[Data for analysis]

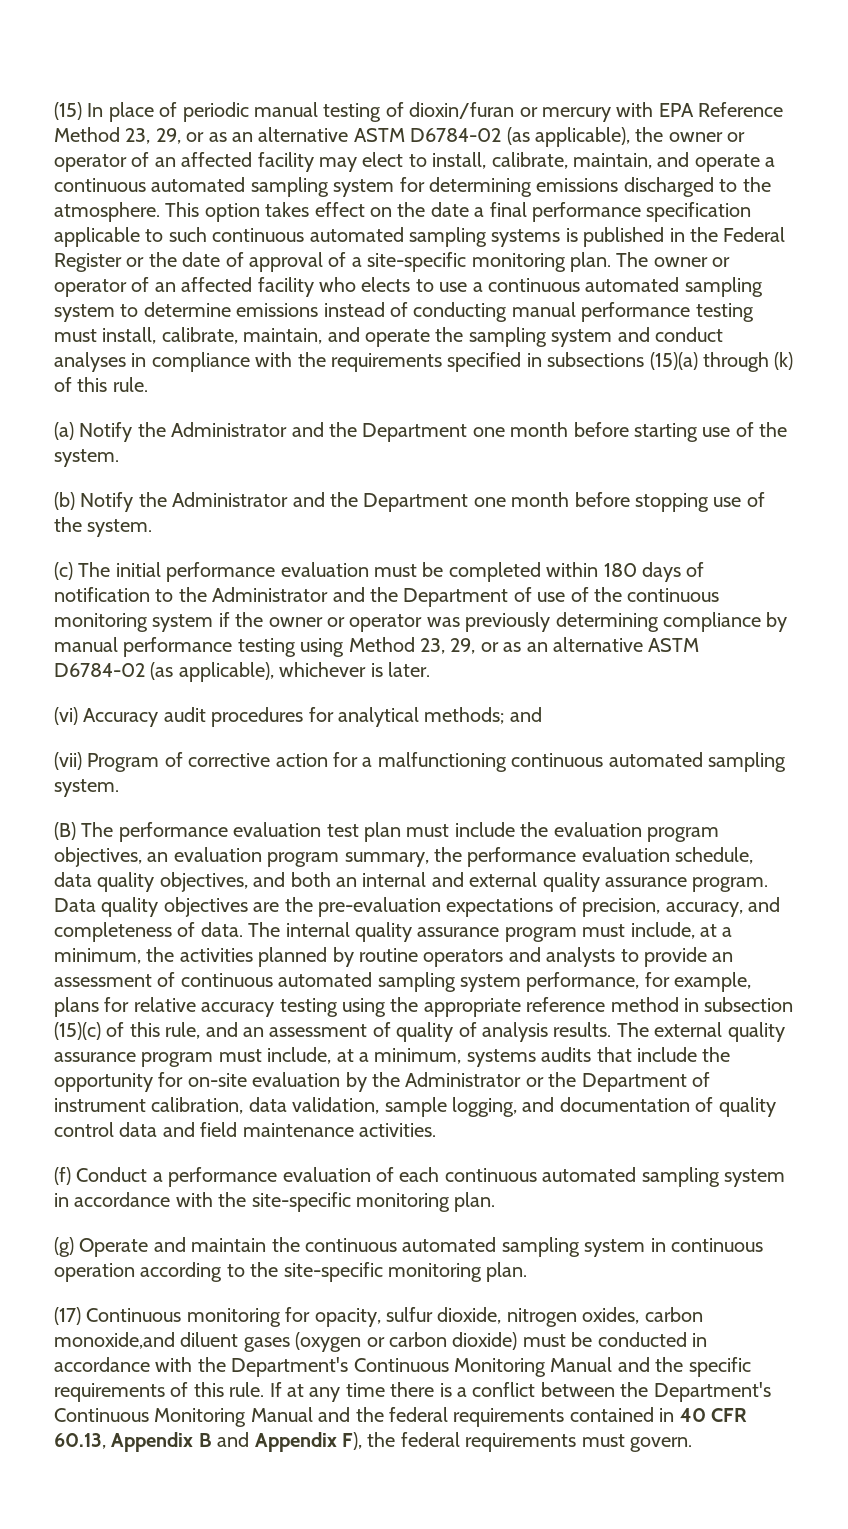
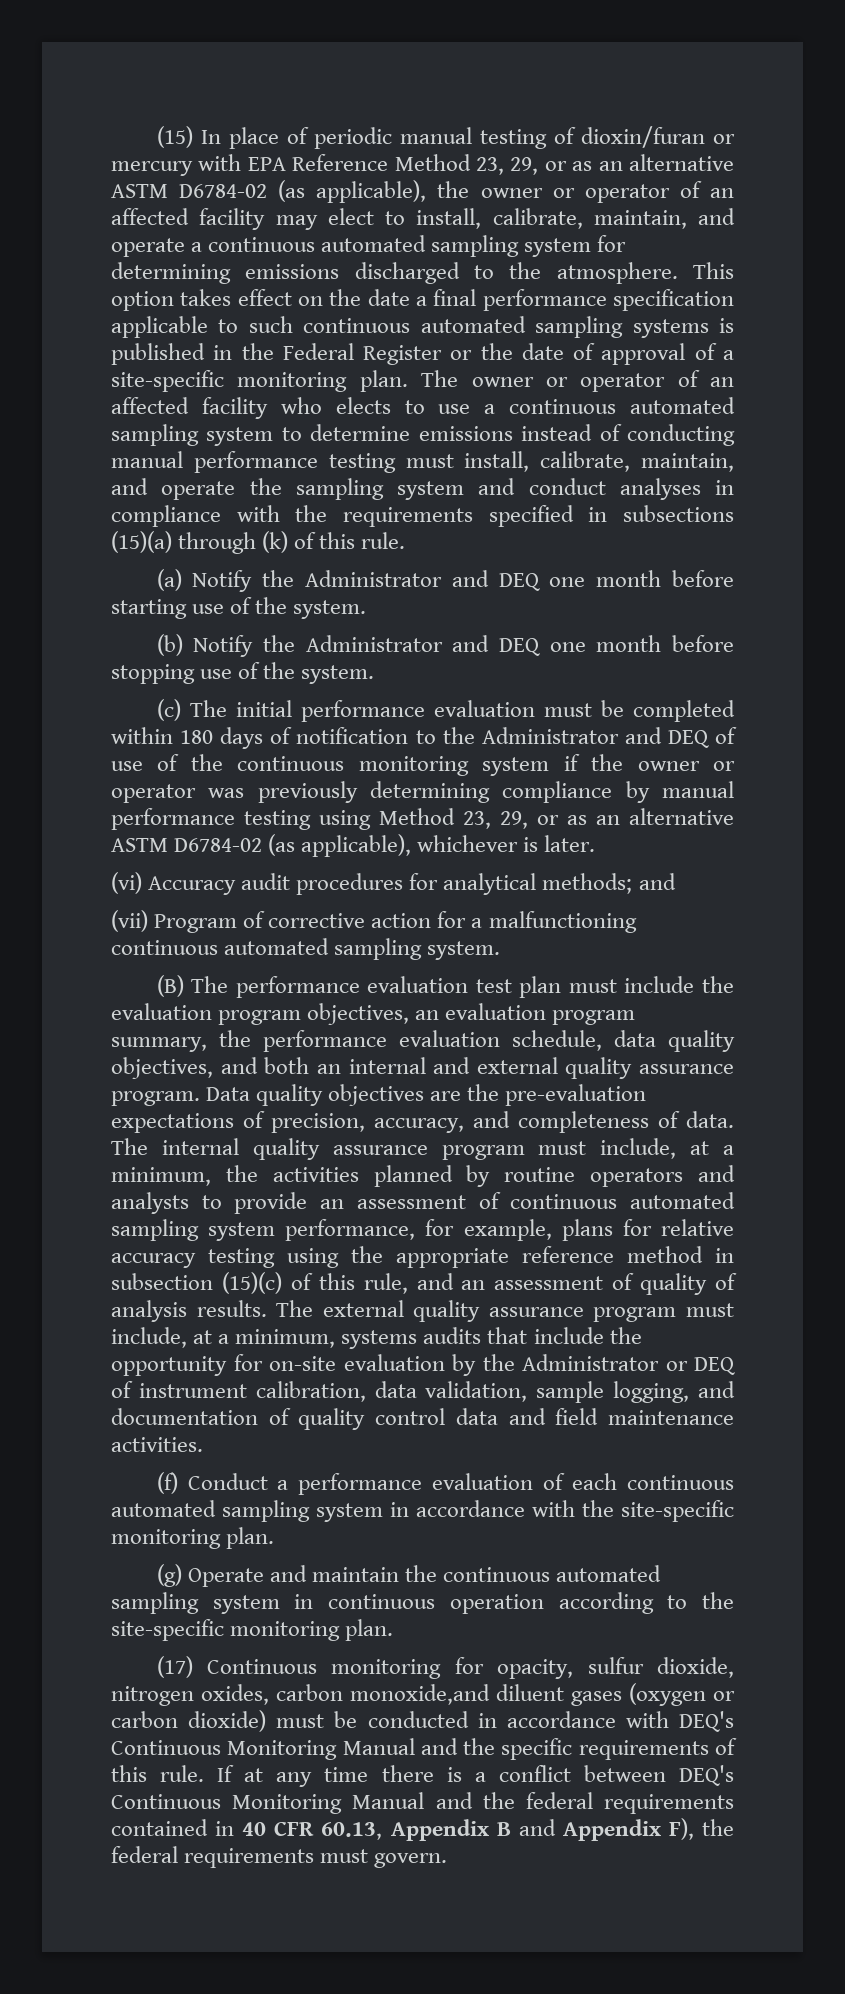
- (a) Notify the Administrator and the Department one month before starting use of the system.
+ (a) Notify the Administrator and DEQ one month before starting use of the system.
- (b) Notify the Administrator and the Department one month before stopping use of the system.
+ (b) Notify the Administrator and DEQ one month before stopping use of the system.
- (c) The initial performance evaluation must be completed within 180 days of notification to the Administrator and the Department of use of the continuous monitoring system if the owner or operator was previously determining compliance by manual performance testing using Method 23, 29, or as an alternative ASTM D6784-02 (as applicable), whichever is later.
+ (c) The initial performance evaluation must be completed within 180 days of notification to the Administrator and DEQ of use of the continuous monitoring system if the owner or operator was previously determining compliance by manual performance testing using Method 23, 29, or as an alternative ASTM D6784-02 (as applicable), whichever is later.
- The external quality assurance program must include, at a minimum, systems audits that include the opportunity for on-site evaluation by the Administrator or the Department of instrument calibration, data validation, sample logging, and documentation of quality control data and field maintenance activities.
+ The external quality assurance program must include, at a minimum, systems audits that include the opportunity for on-site evaluation by the Administrator or DEQ of instrument calibration, data validation, sample logging, and documentation of quality control data and field maintenance activities.
- (17) Continuous monitoring for opacity, sulfur dioxide, nitrogen oxides, carbon monoxide,and diluent gases (oxygen or carbon dioxide) must be conducted in accordance with the Department's Continuous Monitoring Manual and the specific requirements of this rule.
+ (17) Continuous monitoring for opacity, sulfur dioxide, nitrogen oxides, carbon monoxide,and diluent gases (oxygen or carbon dioxide) must be conducted in accordance with DEQ's Continuous Monitoring Manual and the specific requirements of this rule.
- If at any time there is a conflict between the Department's Continuous Monitoring Manual and the federal requirements contained in 40 CFR 60.13, Appendix B and Appendix F), the federal requirements must govern.
+ If at any time there is a conflict between DEQ's Continuous Monitoring Manual and the federal requirements contained in 40 CFR 60.13, Appendix B and Appendix F), the federal requirements must govern.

[/Data for analysis]

### What you have to do
For every line in the data above that has the string "validation", return that line.

### Exercise output
- The external quality assurance program must include, at a minimum, systems audits that include the opportunity for on-site evaluation by the Administrator or the Department of instrument calibration, data validation, sample logging, and documentation of quality control data and field maintenance activities.
+ The external quality assurance program must include, at a minimum, systems audits that include the opportunity for on-site evaluation by the Administrator or DEQ of instrument calibration, data validation, sample logging, and documentation of quality control data and field maintenance activities.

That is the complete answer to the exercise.